Pada periode Januari 2015-September 2016, NTP Provinsi Gorontalo tertinggi terjadi pada bulan Mei 2016 sebesar 105,69 dan terendah terjadi pada bulan April 2015 sebesar 100,26.

"Kenaikan NTP September 2016, disebabkan naiknya dua subsektor yaitu subsektor tanaman perkebunan rakyat sebesar 0,92 persen dan subsektor peternakan sebesar 0,78 persen," katanya di Gorontalo.

Sedangkan tiga subsektor lainnya mengalami penurunan indeks yaitu subsektor tanaman pangan sebesar -0,33 persen, subsektor tanaman hortikultura sebesar -1,38 persen, dan subsektor perikanan sebesar -0,11 persen.

Dari 10 provinsi di Kawasan Timur Indonesia, tujuh provinsi yang NTP-nya berada di atas angka 100.

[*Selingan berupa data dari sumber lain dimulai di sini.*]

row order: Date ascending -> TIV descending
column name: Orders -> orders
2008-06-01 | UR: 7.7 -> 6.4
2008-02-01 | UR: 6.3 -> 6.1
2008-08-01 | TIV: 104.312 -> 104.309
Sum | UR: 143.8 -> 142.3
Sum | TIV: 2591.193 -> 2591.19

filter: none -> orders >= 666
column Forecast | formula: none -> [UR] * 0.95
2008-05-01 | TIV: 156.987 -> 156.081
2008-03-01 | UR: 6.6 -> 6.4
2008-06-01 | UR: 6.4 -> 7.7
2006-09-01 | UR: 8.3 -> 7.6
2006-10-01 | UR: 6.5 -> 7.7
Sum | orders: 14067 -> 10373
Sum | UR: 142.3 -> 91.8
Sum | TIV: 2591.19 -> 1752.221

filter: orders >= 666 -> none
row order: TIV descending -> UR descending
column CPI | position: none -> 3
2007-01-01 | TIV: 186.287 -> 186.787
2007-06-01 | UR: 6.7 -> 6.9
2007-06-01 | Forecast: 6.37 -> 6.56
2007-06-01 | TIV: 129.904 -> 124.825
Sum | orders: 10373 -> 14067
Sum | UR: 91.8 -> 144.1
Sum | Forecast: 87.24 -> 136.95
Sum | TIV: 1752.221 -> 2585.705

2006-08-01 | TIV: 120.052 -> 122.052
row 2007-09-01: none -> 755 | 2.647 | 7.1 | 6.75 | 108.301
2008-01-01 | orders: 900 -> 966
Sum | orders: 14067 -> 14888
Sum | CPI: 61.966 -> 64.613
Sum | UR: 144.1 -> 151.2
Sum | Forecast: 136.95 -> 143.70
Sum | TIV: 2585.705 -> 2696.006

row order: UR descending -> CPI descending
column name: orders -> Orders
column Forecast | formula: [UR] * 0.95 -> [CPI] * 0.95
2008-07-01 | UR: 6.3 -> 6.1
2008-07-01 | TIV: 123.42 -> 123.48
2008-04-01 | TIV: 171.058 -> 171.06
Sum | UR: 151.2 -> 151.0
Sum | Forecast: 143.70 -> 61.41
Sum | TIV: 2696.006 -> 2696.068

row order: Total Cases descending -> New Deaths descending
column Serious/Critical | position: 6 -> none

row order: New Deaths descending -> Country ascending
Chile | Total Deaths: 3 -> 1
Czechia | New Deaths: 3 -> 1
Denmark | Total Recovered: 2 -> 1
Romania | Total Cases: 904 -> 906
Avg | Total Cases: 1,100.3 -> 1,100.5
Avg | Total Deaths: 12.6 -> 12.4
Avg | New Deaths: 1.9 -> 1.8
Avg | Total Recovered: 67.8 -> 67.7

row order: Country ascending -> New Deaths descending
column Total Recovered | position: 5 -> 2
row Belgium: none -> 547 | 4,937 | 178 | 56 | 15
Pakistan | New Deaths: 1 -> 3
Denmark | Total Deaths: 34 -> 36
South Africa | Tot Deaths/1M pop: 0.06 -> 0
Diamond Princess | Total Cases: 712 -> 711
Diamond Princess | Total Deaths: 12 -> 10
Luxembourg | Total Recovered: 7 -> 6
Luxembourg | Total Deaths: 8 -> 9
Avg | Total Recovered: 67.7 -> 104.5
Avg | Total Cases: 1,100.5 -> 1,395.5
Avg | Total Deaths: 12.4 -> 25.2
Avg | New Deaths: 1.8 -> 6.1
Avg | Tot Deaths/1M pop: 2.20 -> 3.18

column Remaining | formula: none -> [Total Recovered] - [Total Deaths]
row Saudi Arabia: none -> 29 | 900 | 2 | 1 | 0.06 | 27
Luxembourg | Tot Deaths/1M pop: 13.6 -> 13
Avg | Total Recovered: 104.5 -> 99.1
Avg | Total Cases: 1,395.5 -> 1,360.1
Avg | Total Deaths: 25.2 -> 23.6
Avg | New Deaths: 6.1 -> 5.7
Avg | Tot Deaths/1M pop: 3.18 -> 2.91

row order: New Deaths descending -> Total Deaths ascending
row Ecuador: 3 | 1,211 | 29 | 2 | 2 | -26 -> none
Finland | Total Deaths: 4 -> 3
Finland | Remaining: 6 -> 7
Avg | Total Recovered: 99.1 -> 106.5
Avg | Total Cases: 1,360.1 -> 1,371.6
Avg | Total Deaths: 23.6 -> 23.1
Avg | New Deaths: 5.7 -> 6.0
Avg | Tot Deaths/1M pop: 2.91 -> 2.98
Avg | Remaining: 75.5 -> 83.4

NTP tertinggi dicapai oleh Provinsi Sulawesi Barat dengan nilai sebesar 108,60 yang diikuti Gorontalo sebesar 105,60, Sulawesi Selatan sebesar 104,86, Maluku Utara sebesar 103,68, Maluku sebesar 101,52, Papua Barat sebesar 100,46, Sulawesi Tenggara sebesar 100,15.

Nilai Tukar Petani terendah terjadi pada Sulawesi Utara sebesar 95,82, Papua sebesar 96,17, dan Sulawesi Tengah sebesar 99,24.

NTP nasional sebesar 102,02 mengalami kenaikan sebesar 0,45 persen dari bulan sebelumnya yang tercatat sebesar 101,56 merupakan salah satu indikator untuk melihat tingkat kemampuan/daya beli petani di perdesaan.